Microsoft won't allow Xbox One/PC cross-platform play, says War Thunder dev
Gaijin CEO Anton Yudintsev says that's one of the reasons why free-to-play aerial combat game can't come to Xbox One.
by Eddie Makuch on March 27, 2014
The Xbox One is technically capable of supporting cross-platform play, but Microsoft is not currently allowing it, according to War Thunder developer Gaijin Entertainment CEO Anton Yudintsev.
"Microsoft is not allowing cross-play completely; which means [War Thunder] cannot be on Xbox One," Yudintsev told GameSpot at GDC last week in San Francisco.
Why would Microsoft block cross-platform play? According to Yudintsev, Microsoft needs to certify game servers as a means to ensure a "good experience" for all players. This isn't possible under the current circumstances, Yudintsev said.
Xbox boss Phil Spencer said previously that cross-platform play between Xbox One and PC "makes sense," teasing that he's "not allowed to leak things," suggesting this feature may actually be in the works. We've reached out to a Microsoft representative for a further comment.
Cross-platform play is vital for a game like War Thunder because the install base of new consoles like the Xbox One and PS4 is too small for players to have an enjoyable experience, Yudintsev said.
The PS4 version of War Thunder, available only in Europe right now, will support cross-play beginning as early as next month, Yudintsev said. The reason this feature has yet to go live comes down to an unspecified updating issue that Yudintsev said Sony engineers are working to fix right now.
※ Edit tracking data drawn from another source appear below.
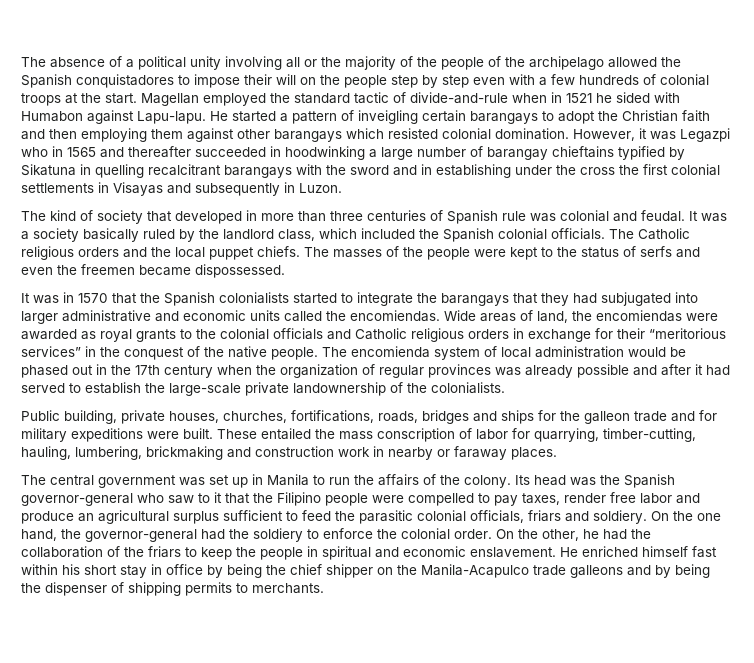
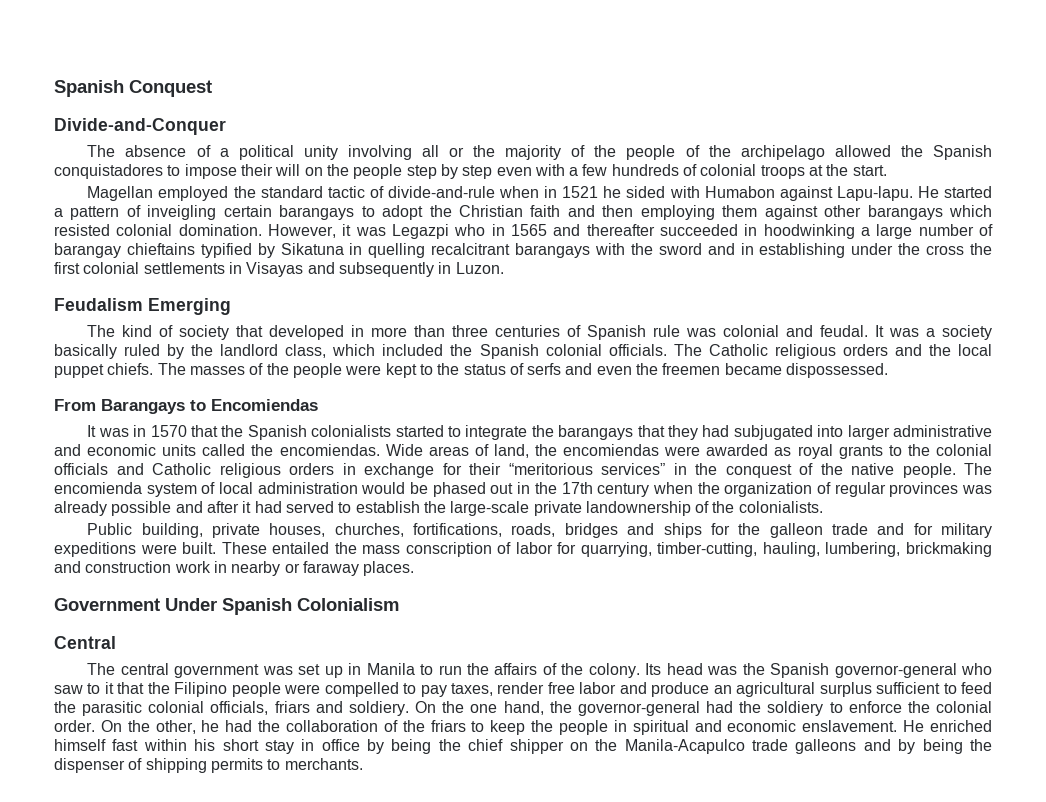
(21, 62) none -> [54,80,212,97] [54,118,226,135] Spanish Conquest // Divide-and-Conquer //
(137, 98) none -> (887, 170) //
(342, 188) none -> [54,298,231,315] // Feudalism Emerging
(285, 271) none -> [54,399,318,414] // From Barangays to Encomiendas
(557, 453) none -> [54,598,399,615] [54,636,116,649] // Government Under Spanish Colonialism // Central

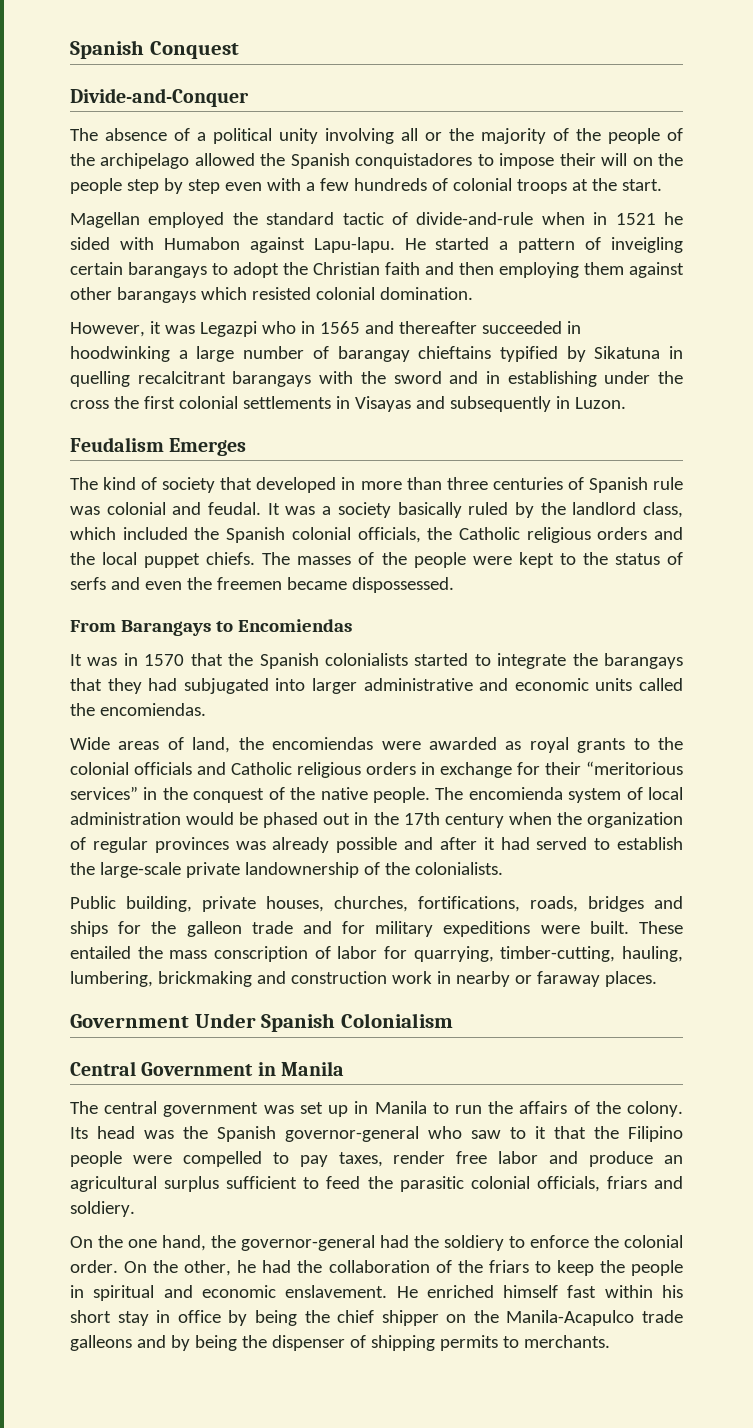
(262, 230) none -> (473, 293) //
[148,298,231,315] Emerging -> [169,438,247,456] Emerges
[608,344,702,356] officials. The -> [357,527,453,543] officials, the
(380, 450) none -> (206, 709) //
(116, 642) none -> [141,1061,344,1076] Government in Manila
(409, 708) none -> (135, 1209) //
As for why Gaijin Entertainment elected to side with Sony instead of Microsoft, Ydintsev said it's because Sony is significantly more accommodating to indie developers, specifically those who make free-to-play games.
"Sony is much more open to indie developers and free-to-play games in general. So Sony has been in the free-to-play market for a few years already, they started on the PlayStation 3," Yudintsev said. "Not only that, but Microsoft has a lot of unspoken limitations like if you want to make a free-to-play game you have to talk to an account manager and there are no set of rules; you need to communicate them; and the rule depends on the [individual account manager]. If he likes your game you get approval, if he doesn't you don't get approval."
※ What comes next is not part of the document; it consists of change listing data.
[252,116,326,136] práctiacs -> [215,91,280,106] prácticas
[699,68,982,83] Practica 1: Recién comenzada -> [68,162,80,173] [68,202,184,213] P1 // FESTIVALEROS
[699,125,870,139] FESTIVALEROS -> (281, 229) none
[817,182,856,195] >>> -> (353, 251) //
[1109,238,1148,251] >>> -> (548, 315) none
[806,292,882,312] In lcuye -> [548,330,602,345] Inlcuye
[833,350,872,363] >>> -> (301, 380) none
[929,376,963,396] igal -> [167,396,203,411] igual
Yudintsev said one individual Microsoft account manager decides your game's fate. This person is the only who says "This game is good, this game is bad," Yudintsev said.
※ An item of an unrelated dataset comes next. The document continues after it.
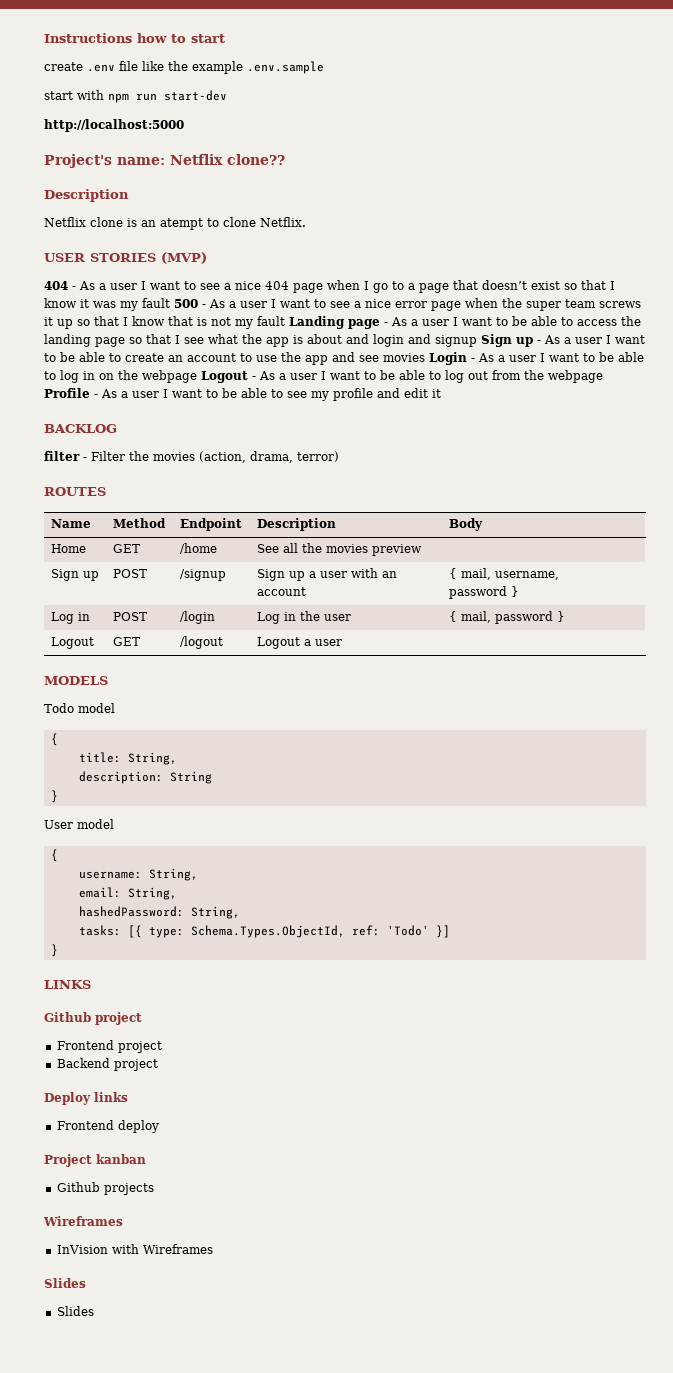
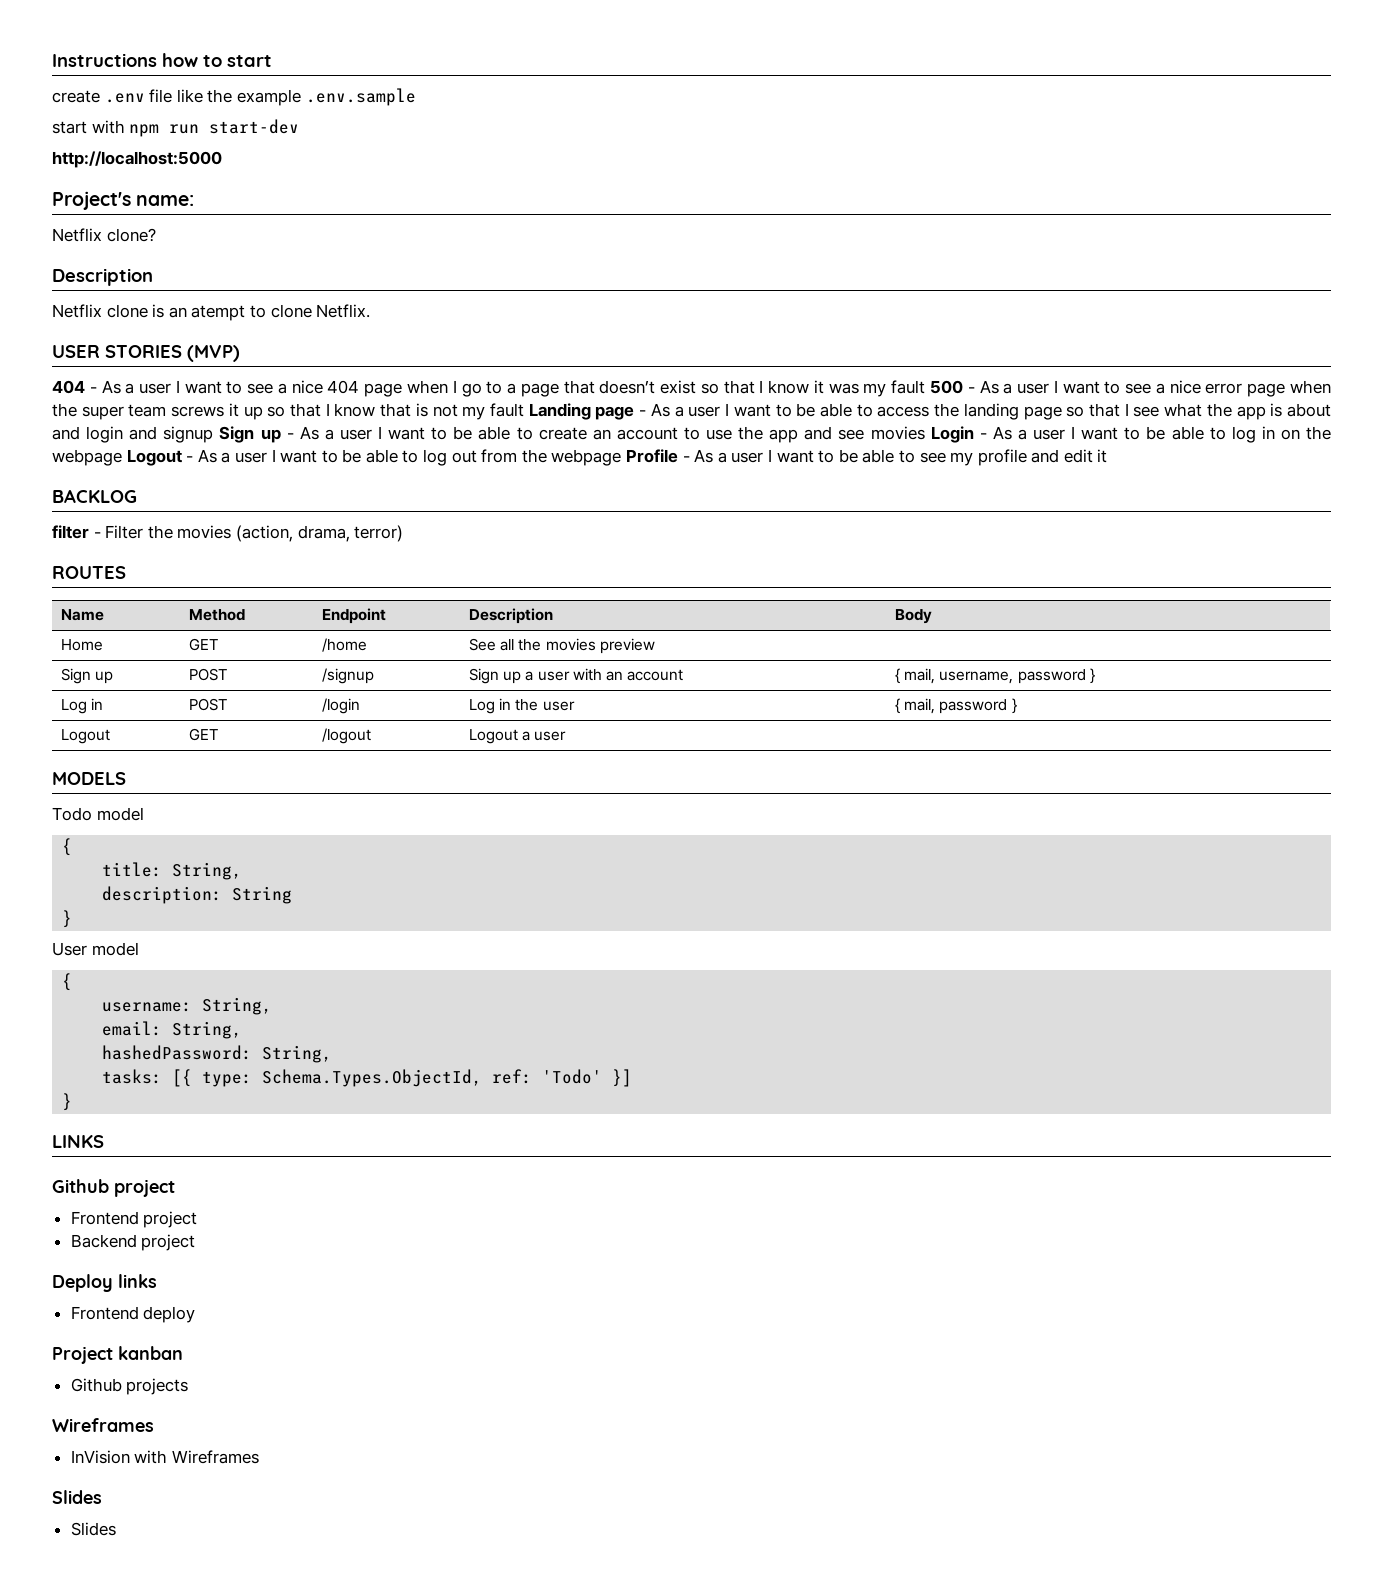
[170,154,285,165] Netflix clone?? -> [52,228,156,242] // Netflix clone?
"I don't think it's a correct assumption that anyone can be the one who can choose which game is good and which is bad because each game is for a specific audience," he said.
Yudintsev said Minecraft is a good example of the faults in Microsoft's indie program. "It's a very fun game, a lot of people play it, and nowadays everyone understands it's a very good game. But it would not be happening [first] on Xbox Live."
"When it was released it was strange...it had very, let's say, specific graphics and not much of the gameplay," Yudintsev said, referencing the game's alpha release. "It suddenly became very popular and after that it appears on Xbox 360 as well. But it could not happen the other way. There's no way, I am pretty sure, that Microsoft would ever approve that game to be on Xbox Live Arcade before it became popular on the PC."
Yudintsev stressed that Microsoft's policies for indie games are beginning to change for the better with the arrival of the ID@Xbox program. But he made clear that Microsoft still has a ways to go to catch up to Sony.
"[Microsoft] has to change and they will change," Yudintsev said. "They key is that they understand the necessesity of change, so they will. We'll see. I hope we will be [on Xbox One] some day as well. I have nothing against the platform itself especially because I'm not one of those guys who worries about which is better [Xbox One or PS4]. I don't care. It's just the hardware. At the end of the day it's only about the quality of the game and the gameplay experience."